Avete persino la filippina sempre pronta a intervenire se qualcuno
sporca!"». Lei ha spalle larghe che le consentono di sorridere ogni volta
che si imbatte nell'altrui improntitudine. Ma vivere dentro una casella predefinita
deve essere terribilmente complicato e faticoso per molti non altrettanto
corazzati. Chiara, nata a Seul, è arrivata in Italia a sei mesi, con i suoi
genitori adottivi, e della Corea non ha alcuna memoria. «Non ho mai avuto il
desiderio di conoscere il mio paese di origine. Mi sento italiana, appartengo
alla mia famiglia adottiva e nei miei genitori m'identifico e mi rispecchio,
nonostante il mio viso diverso dal loro». Eppure il suo volto coreano la
inchioda quotidianamente a una storia che non è la sua, a un mondo che non
conosce, a una casella che, come spesso accade alle caselle, non le somiglia. «Un'asiatica
che fa shopping in via Montenapoleone è una donna in carriera giapponese, la
stessa asiatica al parco col cane la mattina presto è una badante filippina»,
dice, aggiungendo che le seconde generazioni di stranieri, che saranno primari,
presidi e direttori di banca, probabilmente reindirizzeranno il pensiero
comune, riplasmandolo. «Io però andrò ancora al parco con il cane la mattina
presto, quindi sarò sempre la badante filippina», conclude ridendo.
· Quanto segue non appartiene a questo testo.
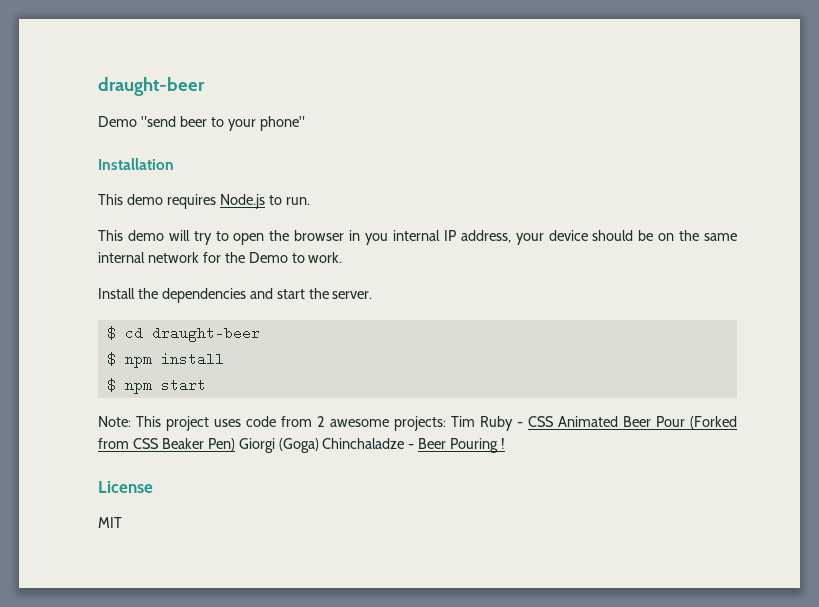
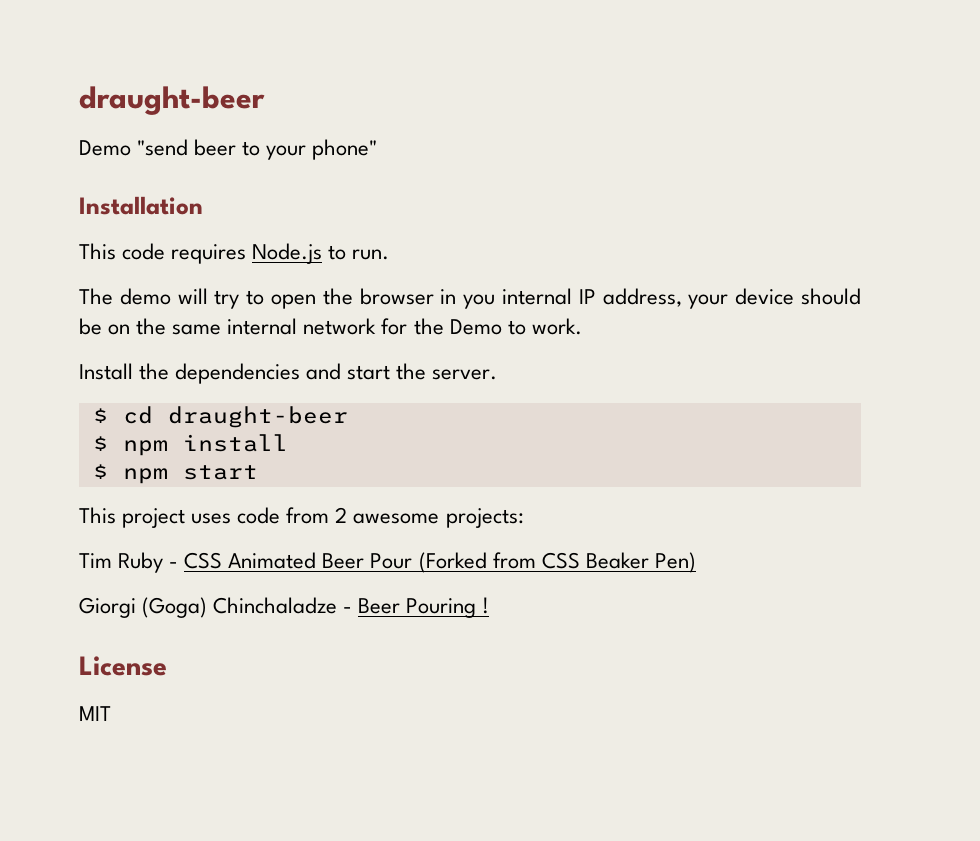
[126,194,163,205] demo -> [122,243,166,260] code
[98,230,123,241] This -> [79,288,113,305] The
[98,416,131,427] Note: -> (258, 472) none
(446, 423) none -> (524, 518) //
(235, 444) none -> (696, 562) //

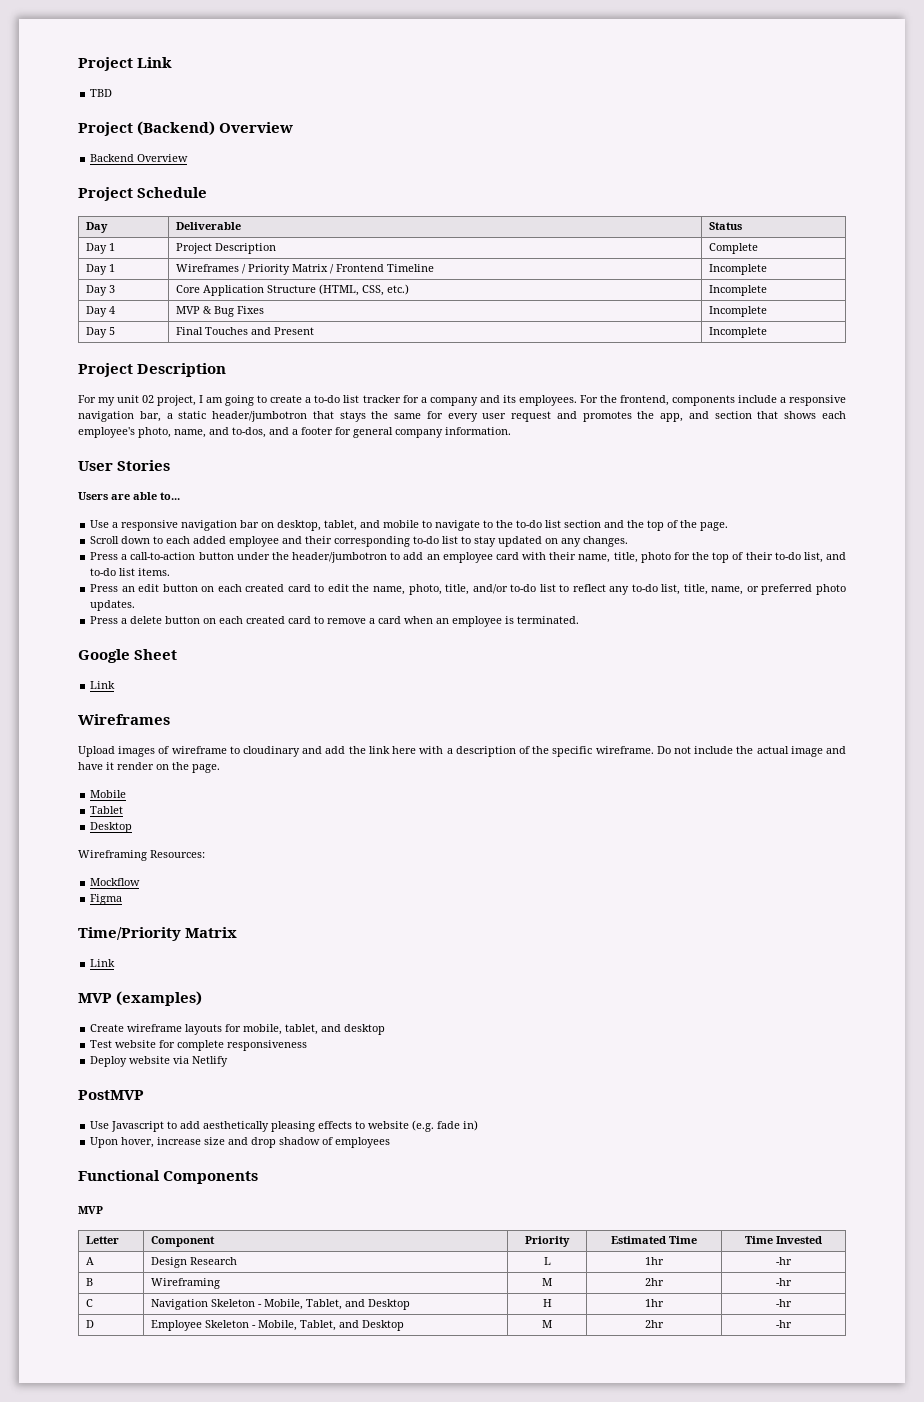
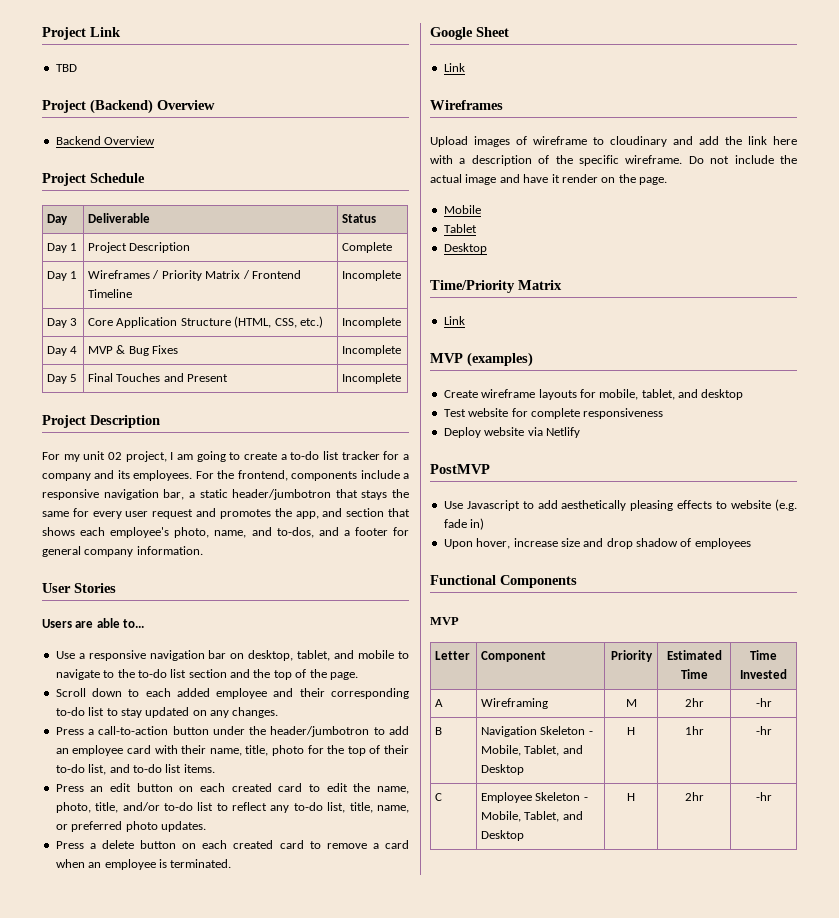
[78,850,205,861] [90,878,141,886] [90,894,123,905] // Wireframing Resources: // Mockflow // Figma -> (487, 248) none
[151,1257,238,1268] [543,1257,551,1265] [645,1257,664,1265] [776,1257,792,1265] [86,1278,94,1286] | Design Research | L | 1hr | -hr // B -> (444, 703) none
[86,1299,94,1307] C -> [435,727,443,735] B
[86,1320,95,1328] D -> [435,793,443,801] C
[542,1320,552,1328] M -> [627,793,635,801] H

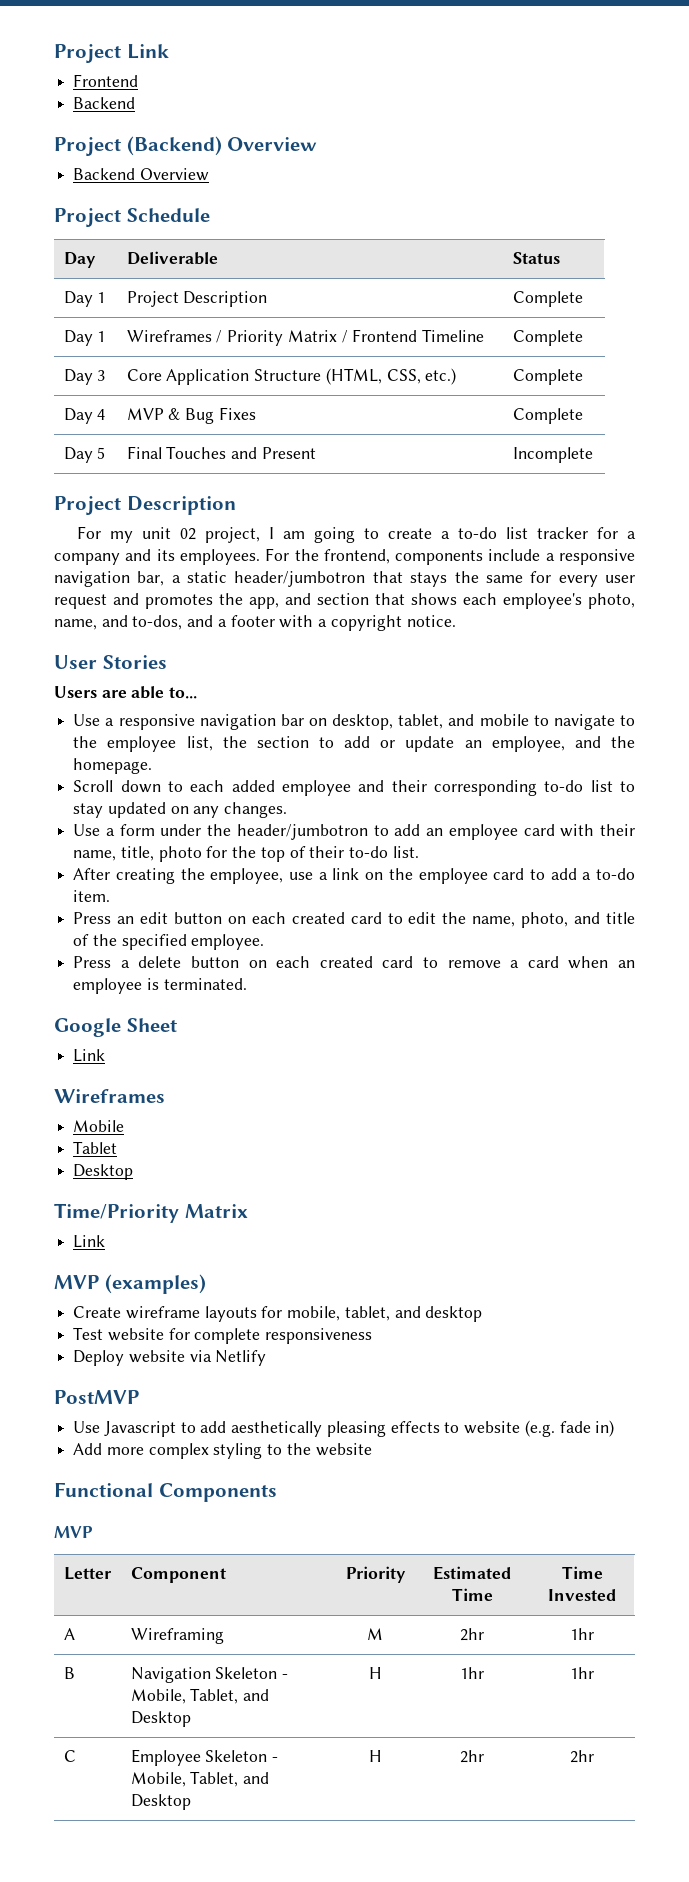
[55,64,77,72] TBD -> [73,74,139,87] [73,97,136,109] Frontend // Backend
[342,270,402,281] Incomplete -> [512,330,583,346] Complete
[342,317,402,328] Incomplete -> [512,369,583,385] Complete
[342,345,402,356] Incomplete -> [512,408,583,424] Complete
[393,527,410,536] [42,546,203,557] for general company information. -> [279,615,456,631] with a copyright notice.
[137,669,358,680] to-do list section and the top of the page. -> [107,736,635,752] [73,758,153,774] employee list, the section to add or update an employee, and the homepage.
[55,726,209,735] Press a call-to-action button -> [73,824,155,836] Use a form
[88,764,215,775] list, and to-do list items. -> [392,846,419,858] [73,868,635,884] [73,890,111,902] list. // After creating the employee, use a link on the employee card to add a to-do item.
[95,802,409,813] [55,821,206,832] title, and/or to-do list to reflect any to-do list, title, name, or preferred photo updates. -> [574,912,635,924] [73,934,265,950] and title of the specified employee.
[430,136,797,147] [430,155,797,166] [430,174,667,185] // Upload images of wireframe to cloudinary and add the link here with a description of the specific wireframe. Do not include the actual image and have it render on the page. -> (165, 1096) none
[443,538,751,549] Upon hover, increase size and drop shadow of employees -> [73,1443,372,1459] Add more complex styling to the website
[755,698,772,707] -hr -> [570,1628,594,1640] 1hr
[755,726,772,735] -hr -> [570,1667,594,1679] 1hr
[755,792,772,801] -hr -> [570,1750,594,1763] 2hr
"Quanto poco vedono ciò che è, coloro che inquadrano i loro frettolosi giudizi su ciò che sembra".(Robert Southey). "È più facile spezzare un atomo che un pregiudizio".(Albert Einstein). "I pregiudizi ed i preconcetti sono figli dell'ignoranza e nipoti della stupidità. Sono mostri che crescono e si ingigantiscono nella mente degli individui predisposti a queste malattie incurabili e difficilmente guaribili".(Jean-Paul Malfatti). Rileggendo questo post, mi sono soffermata a riflettere sulle conseguenze spesso gravi determinate dai comportamenti di coloro che si lasciano incatenare dai pregiudizi... Di tanto, Aldo, desidero ringraziarti, augurandoti buona continuazione.